Петрищенко посоветовался с руководством, прикинул маржу. Все, вроде бы, тип-топ. Камеру расселили. Подтянули к авторитету телевизор, видак, стерео и кипятильник. Началась настоящая жизнь, Петрищенко попробовал креветок! Только бы не решили вопрос в суде, молился про себя Арнольд Васильевич, только бы не выпустили толстяка! Но… Счастье не бывает долгим. Гестаповцы из службы собственной безопасности, шакалы в нашей шкуре, развели авторитета. Пообещали мягкий приговор в обмен на показания против непосредственного начальника Арнольда Петрищенко. Понятно, что сдать начальника можно было только через труп подчиненного. И добрый улыбчивый авторитет отдал Арнольда Васильевича, сказал под протокол, что, мол, телевизор и видак ему поставили бесплатно, а вот за кипятильник прапорщик Петрищенко вымогнул с беззащитного зека взятку в 3 доллара 17 центов…
Так что из тюрьмы надо было валить чем быстрее, тем лучше. И заводить свой бизнес. Дальше этой основополагающей мысли прапорщик никогда не продвигался: его умственных способностей всякий раз оказывалось недостаточно для придумывания конкретной разновидности бизнеса, которым хотелось бы заняться. И прапорщик шел по улице, вдыхая со смешанным чувством струящиеся со всех сторон ароматы набухающих почек новорожденной листвы, подозрительной шавермы и, конечно же, перепревших помоек, прежде накрепко замороженных, а теперь разом оттаявших.
Конкретику служебных неприятностей Пертищенко отбросил сравнительно легко, как ящерица хвост. Но мысли о людской неблагодарности разволновали Арнольда Васильевича. Запах помоек и почек, от которого некуда было даться, усилил волнение.

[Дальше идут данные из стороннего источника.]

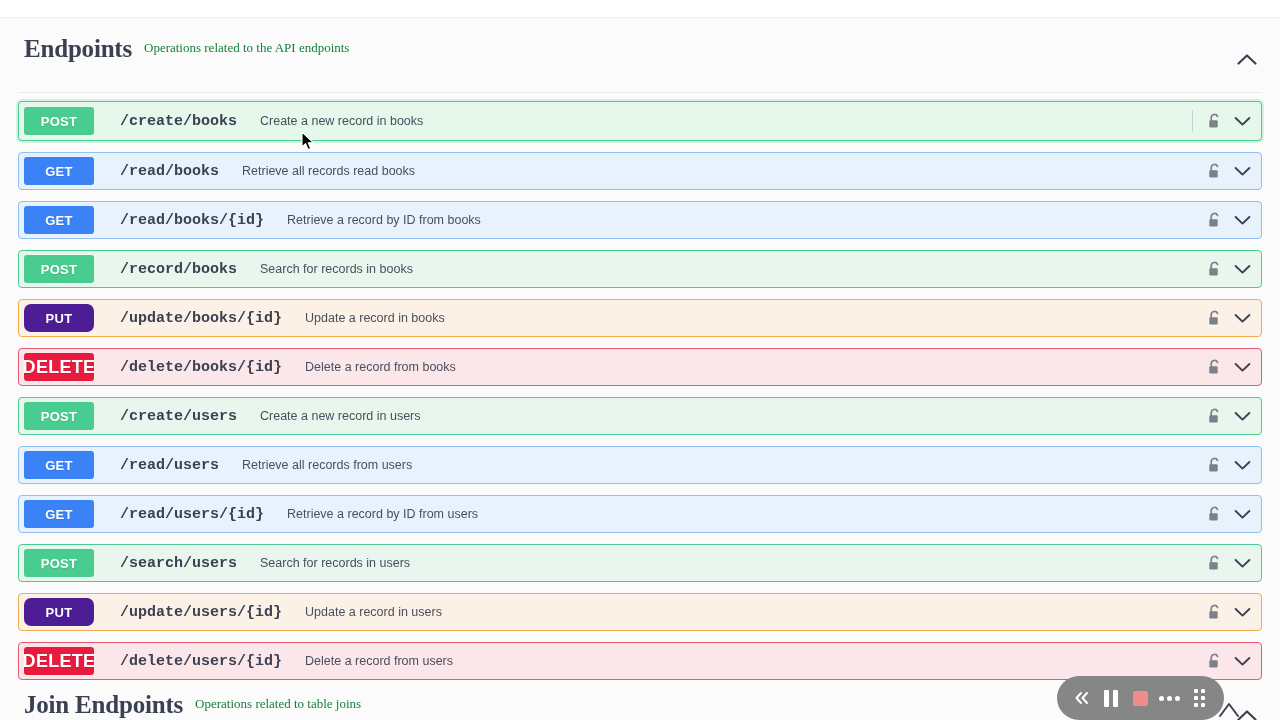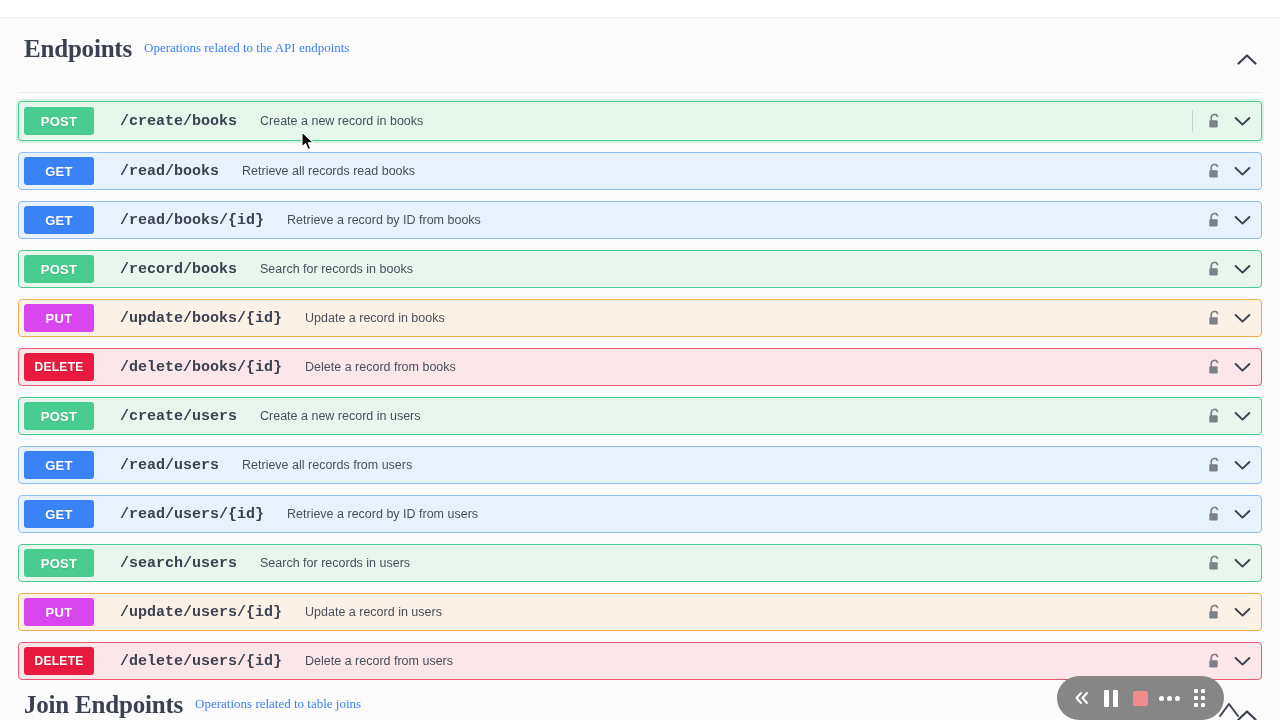--- a/index.html
+++ b/index.html
@@ -62,7 +62,7 @@
   }
   .section-desc {
     font-size: 13px;
-    color: #3b82f6;
+    color: #15803d;
     margin-left: 12px;
     line-height: 1;
     padding-top: 5px;

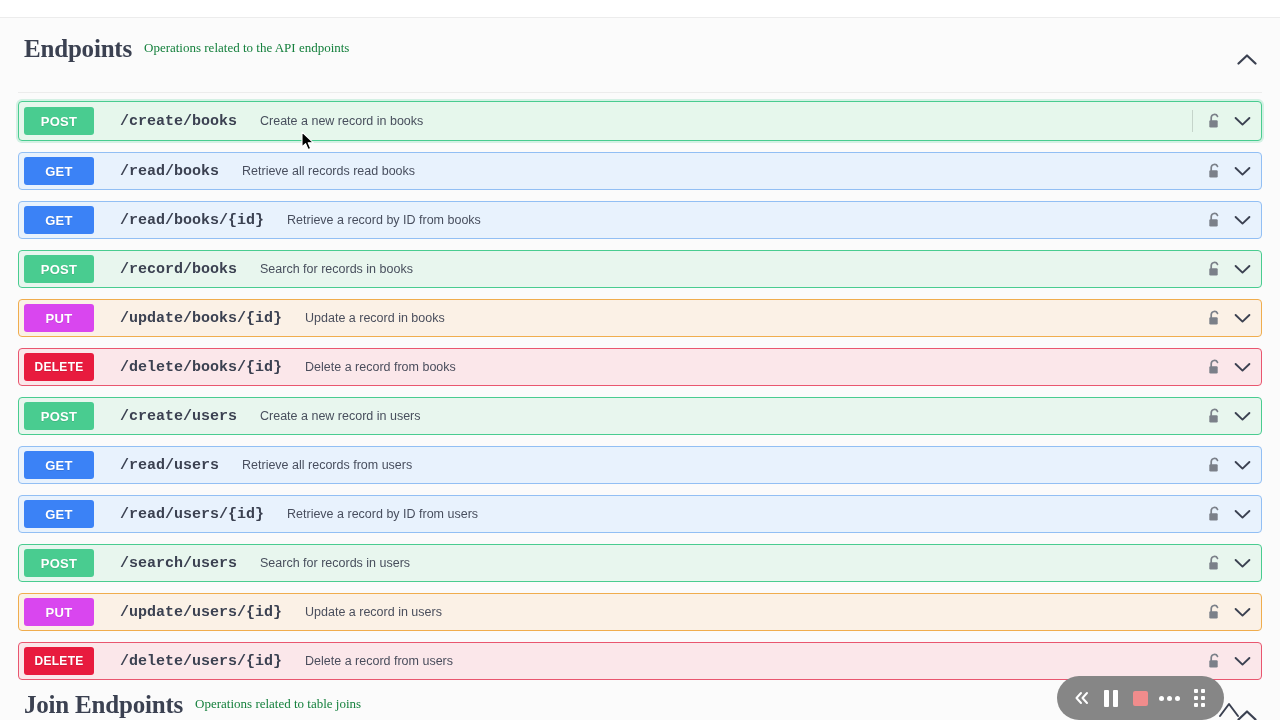--- a/index.html
+++ b/index.html
@@ -134,7 +134,7 @@
   }
   .m-post   .badge { background:#49cc90; }
   .m-get    .badge { background:#3b82f6; }
-  .m-put    .badge { background:#d946ef; }
+  .m-put    .badge { background:#4c1d95;border-radius:7px; }
   .m-delete .badge { background:#e81b3e; }
   .m-delete .badge { font-size: 12px; }
 

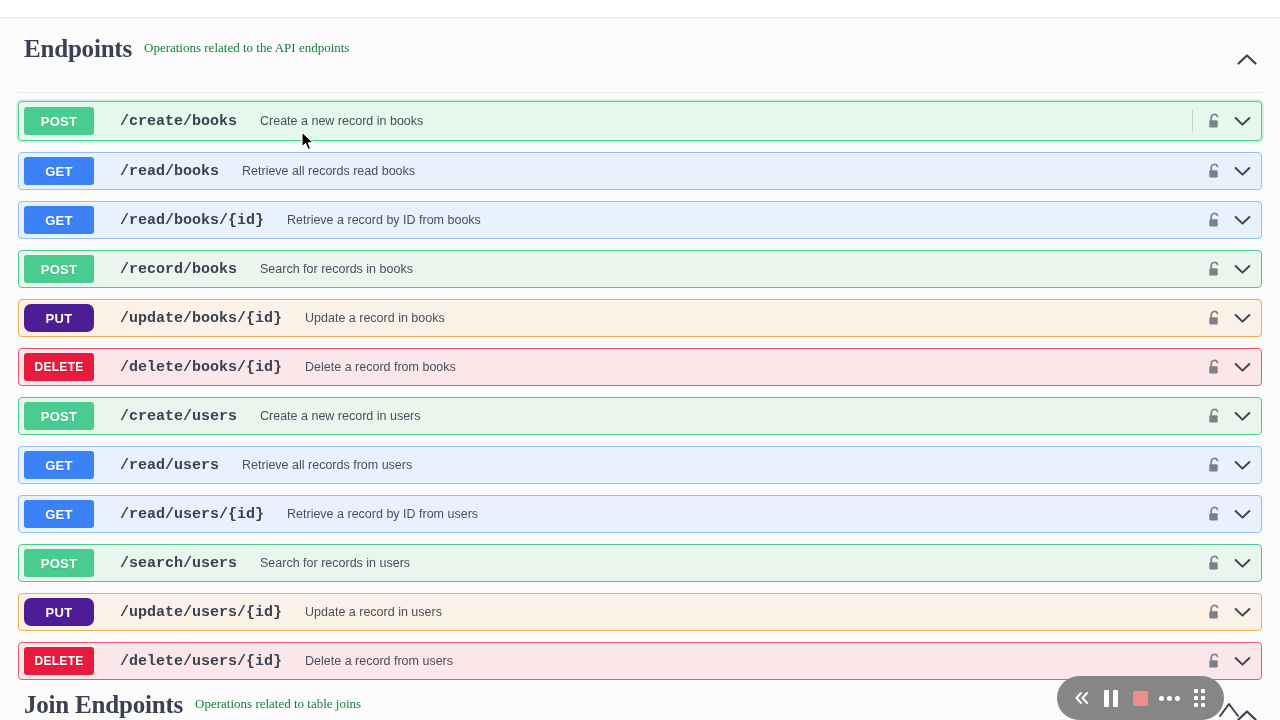--- a/index.html
+++ b/index.html
@@ -136,7 +136,7 @@
   .m-get    .badge { background:#3b82f6; }
   .m-put    .badge { background:#4c1d95;border-radius:7px; }
   .m-delete .badge { background:#e81b3e; }
-  .m-delete .badge { font-size: 12px; }
+  .m-delete .badge { font-size: 18px; }
 
   .op-path {
     margin-left: 13px;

Прапорщик был уже близко от конечной цели своего пути, как вдруг почувствовал, что внутри его с фатально неотвратимостью разрастается некий позыв (в просторечии – импульс), раздразненный жизнеутверждающим ароматом набухающих почек. Весенний импульс для половозрелой особи мужского пола – это не шутка. Такой импульс – это, по сути, то же самое, что приказ старшего по званию, а приказы не обсуждают. И Арнольд Петрищенко, несмотря на приличную выправку и офицерскую осанку, несмотря даже на горделивую посадку головы, оказался совершенно не способен к сопротивлению, но сдался сразу, не откладывая в долгий ящик и, больше того, сдаваясь, не ощутил ни малейшей горечи поражения.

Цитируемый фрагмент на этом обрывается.